In this report CRA and Susan G. Komen (Komen) examine the extent to which policies associated with triple negative breast cancer (TNBC) treatment and care can exacerbate or ameliorate inequities in TNBC health outcomes among at risk, under-resourced populations in the United States (US). In particular, the objective was to:
- Describe evidence of the inequitable access to care and treatment and the resulting disparities on TNBC patients’ outcomes, including survival, and
- Highlight how health policies in the US can address the drivers of inequitable resources and support patient access to timely treatment and care.

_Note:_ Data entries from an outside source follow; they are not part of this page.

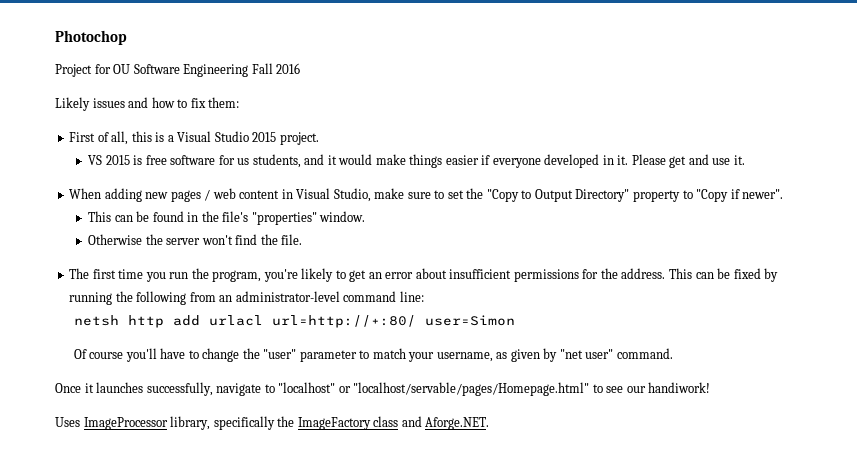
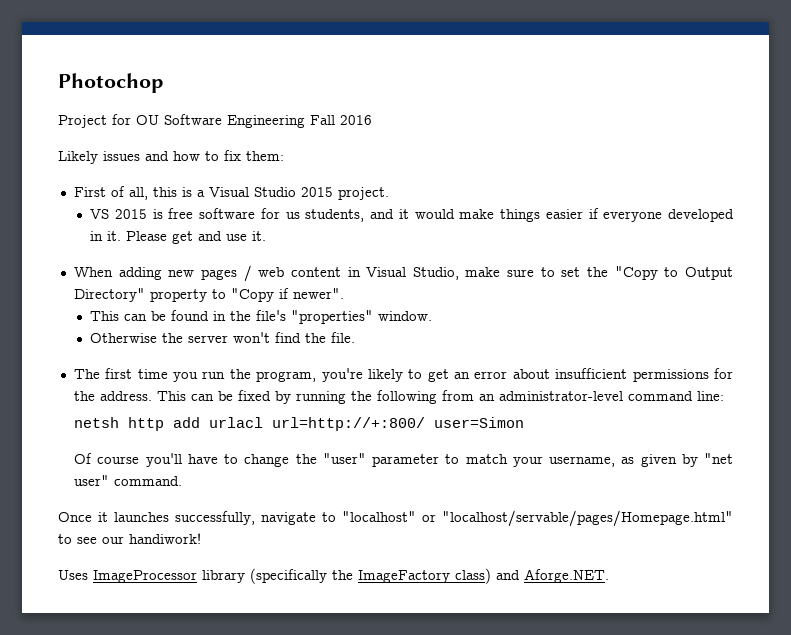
[271,315,416,328] url=http://+:80/ -> [272,417,426,431] url=http://+:800/
[170,416,275,430] library, specifically -> [202,568,327,584] library (specifically
[373,416,399,427] class -> [455,568,491,584] class)

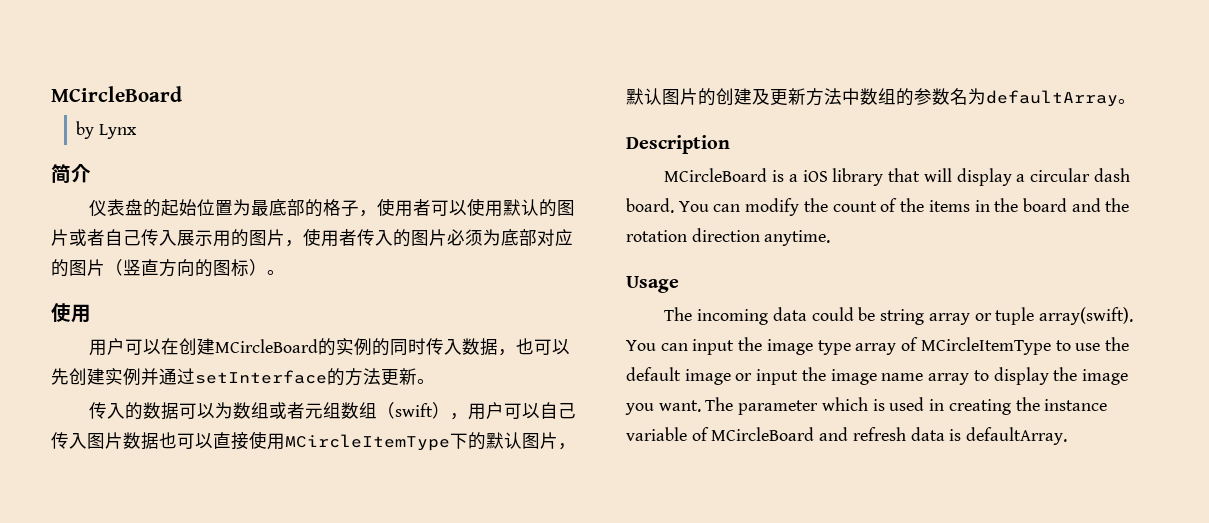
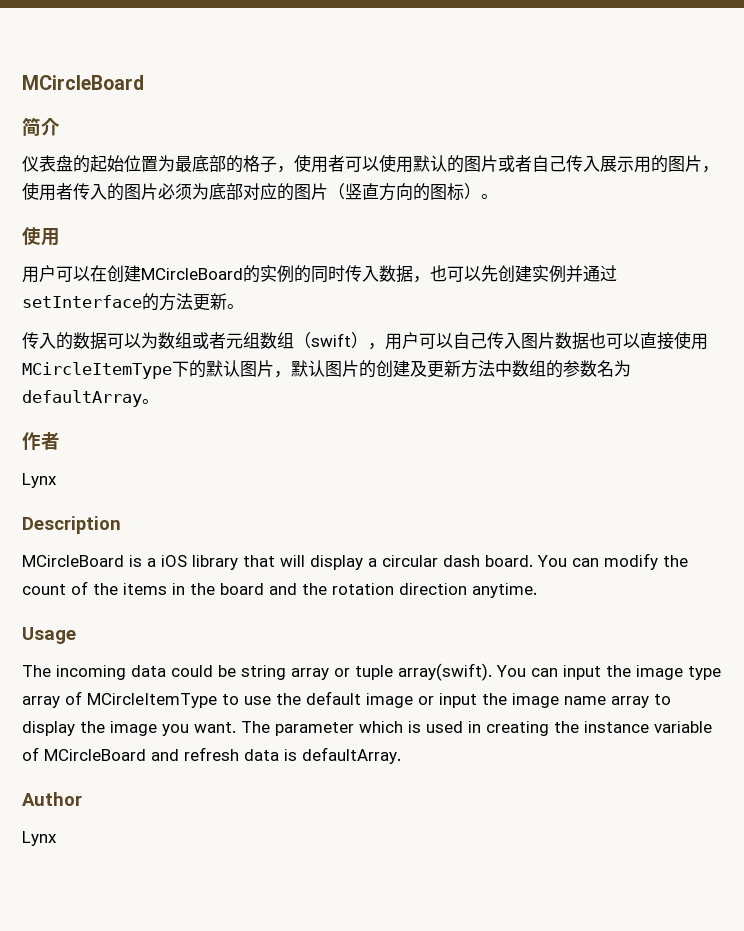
[51,86,182,102] [76,121,137,139] MCircleBoard // by Lynx -> [22,75,144,90] MCircleBoard
(1136, 101) none -> [22,432,60,450] [22,473,57,488] // 作者 // Lynx
(1068, 436) none -> [22,792,82,806] [22,831,57,846] // Author // Lynx

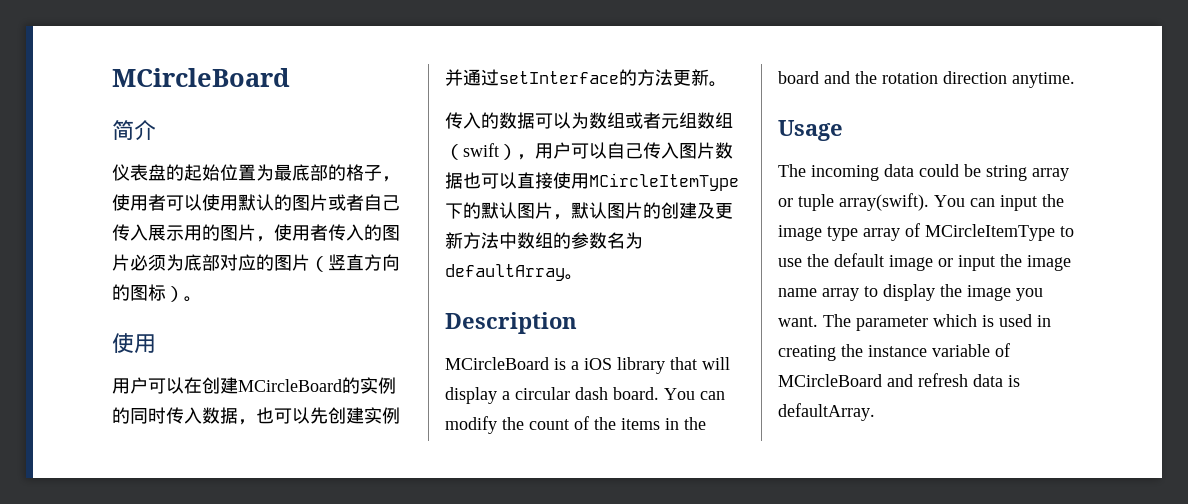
[22,432,60,450] [22,473,57,488] // 作者 // Lynx -> (583, 277) none
[22,792,82,806] [22,831,57,846] // Author // Lynx -> (875, 412) none

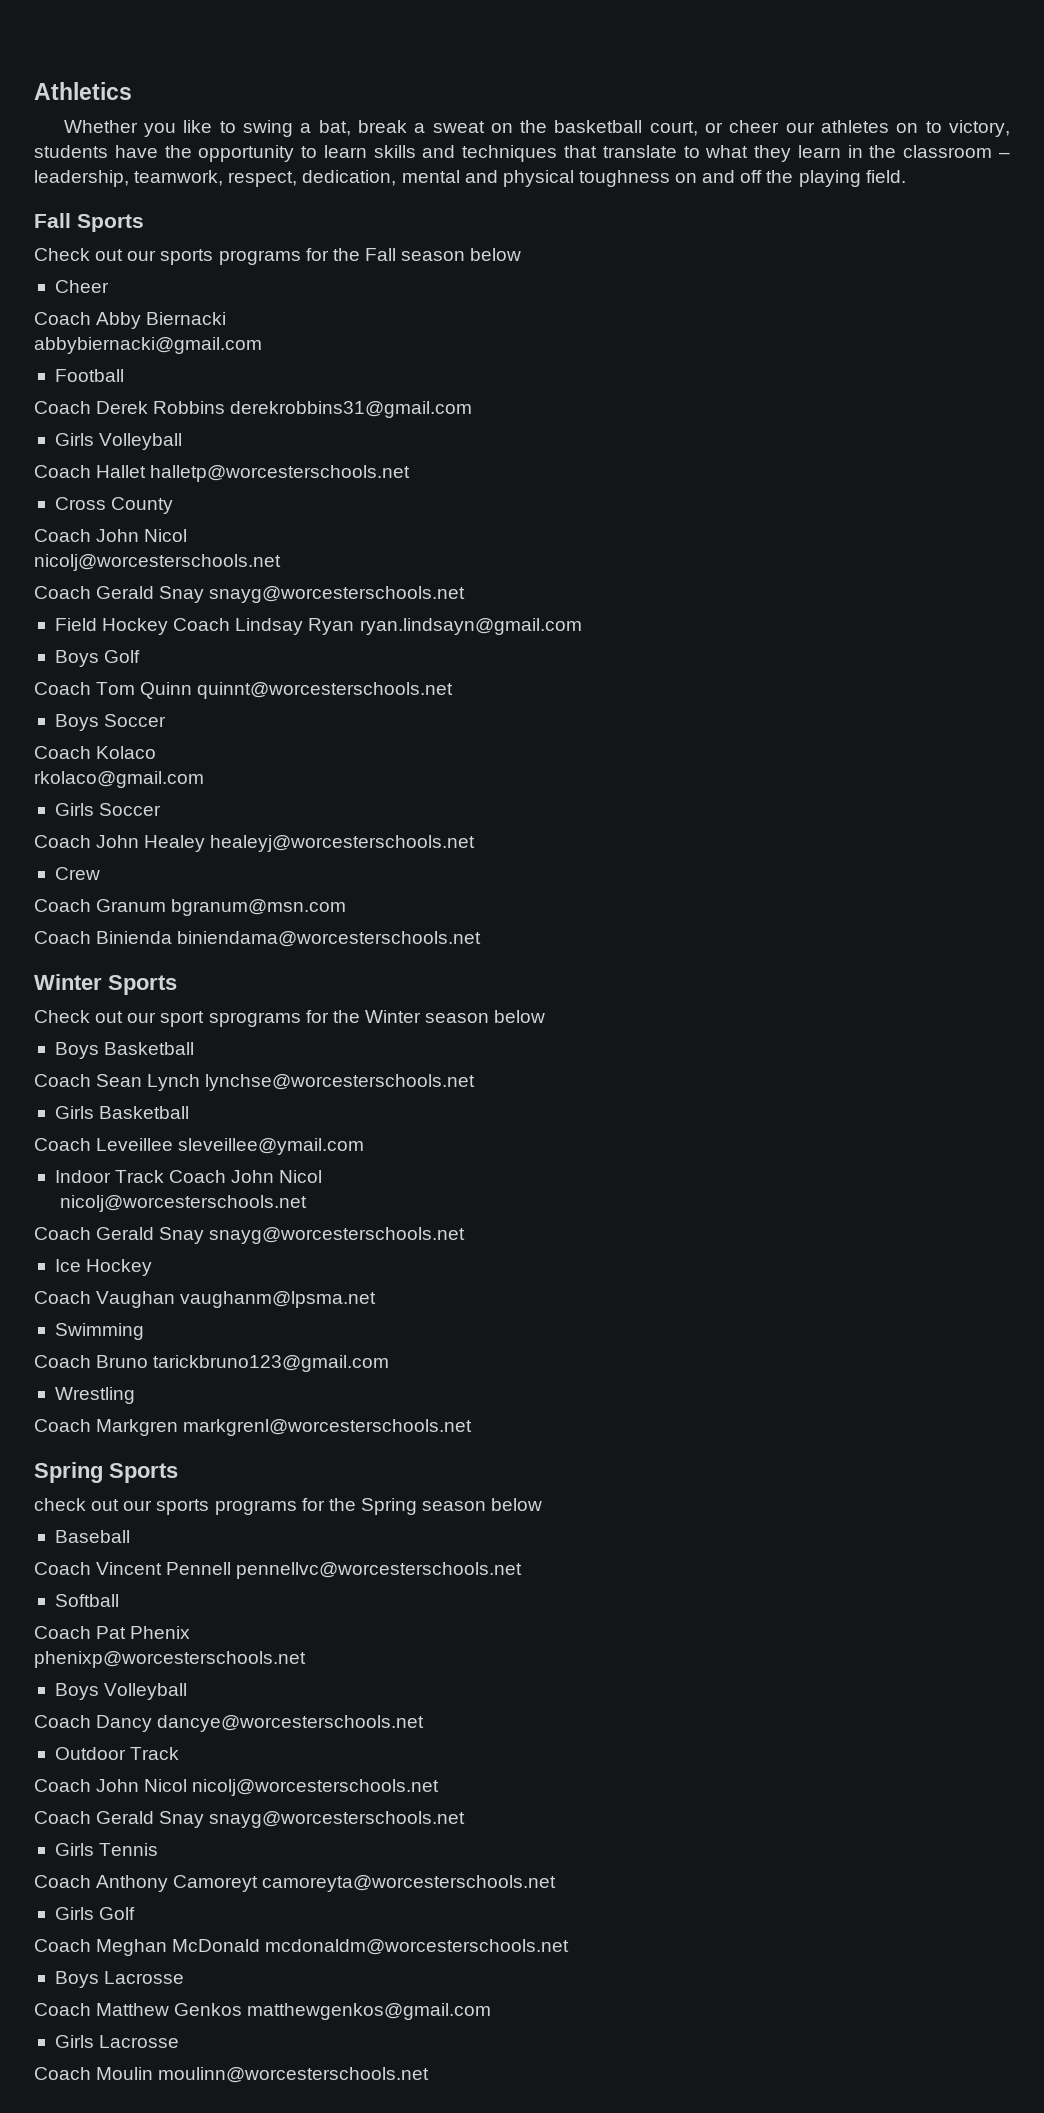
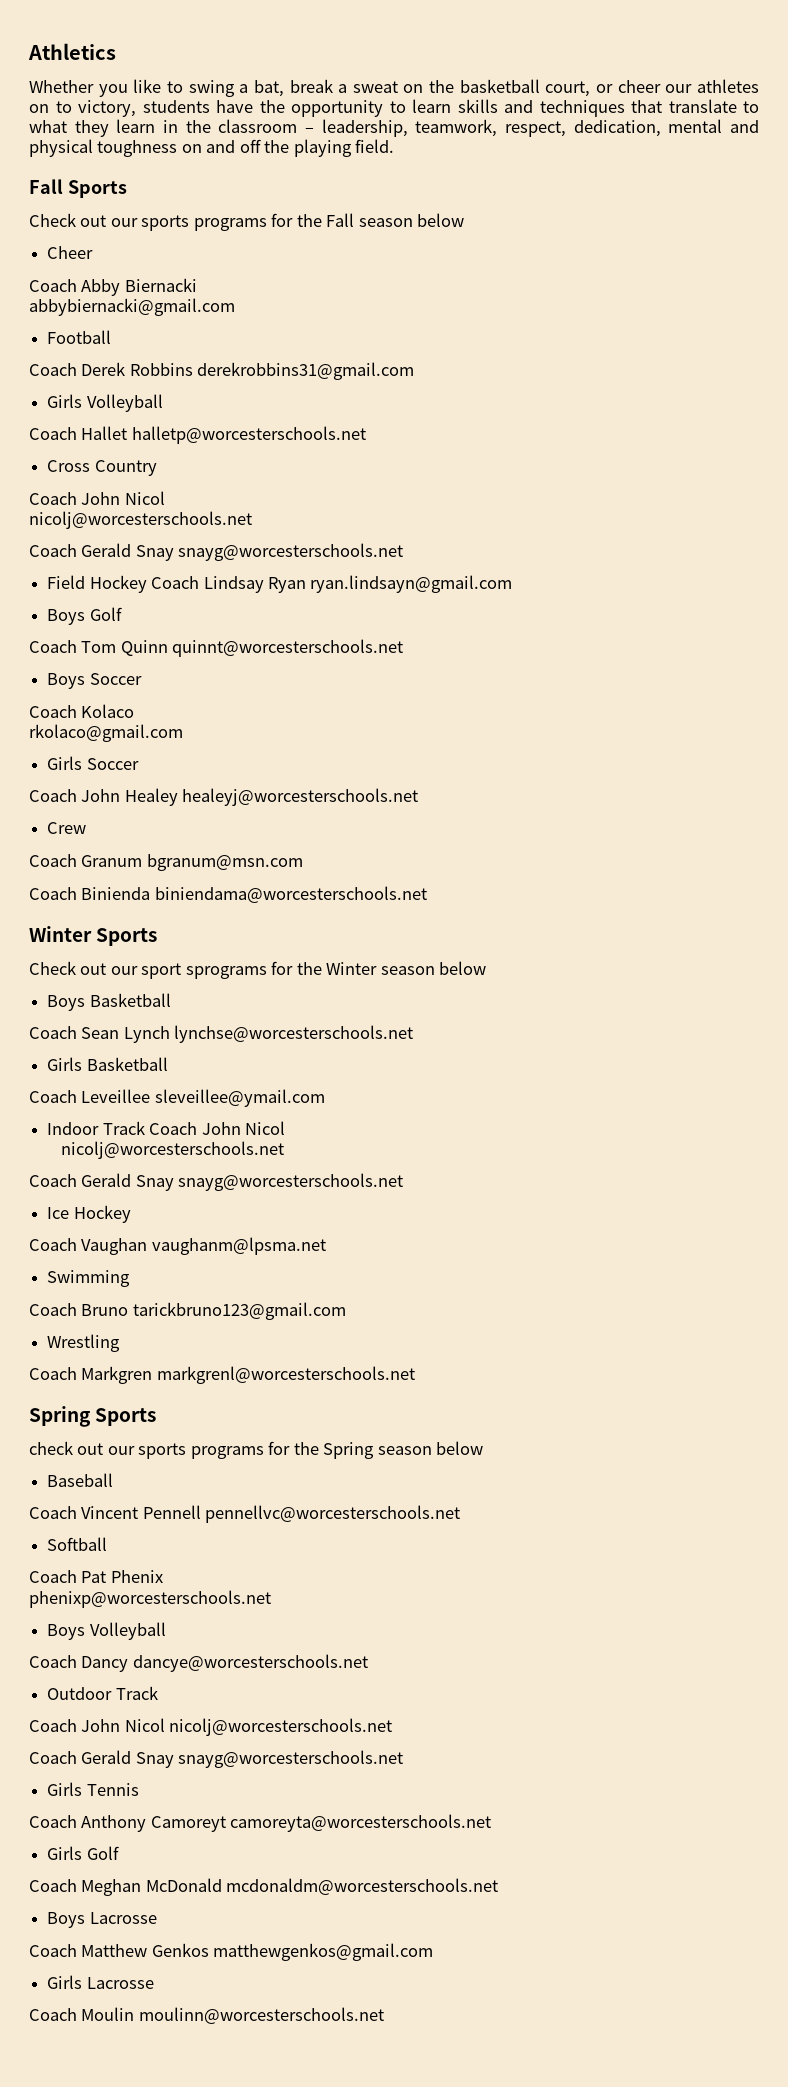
[111,497,174,514] County -> [94,460,157,476] Country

To do this, CRA conducted a comprehensive literature review of the TNBC policy landscape, which was enhanced by integrating insights from the patient advocacy group, Komen, to capture the real-world patient perspective and experience. Together, CRA and Komen evaluated potential policies and programs for TNBC treatment and care that could support the needs of at risk, under-resourced populations and reduce health inequities that lead to disparities in outcomes. The report was conducted for, and funded by, Gilead Sciences, Inc.
We focused on federal, state, and community-level policies and programs. The analysis references six states: California (CA), Georgia (GA), Louisiana (LA), Massachusetts (MA), Michigan (MI), and Pennsylvania (PA) and included additional states with constructive policy examples. The states of focus were selected based on their high level of breast cancer incidence among Black women and to ensure regional representation across the US.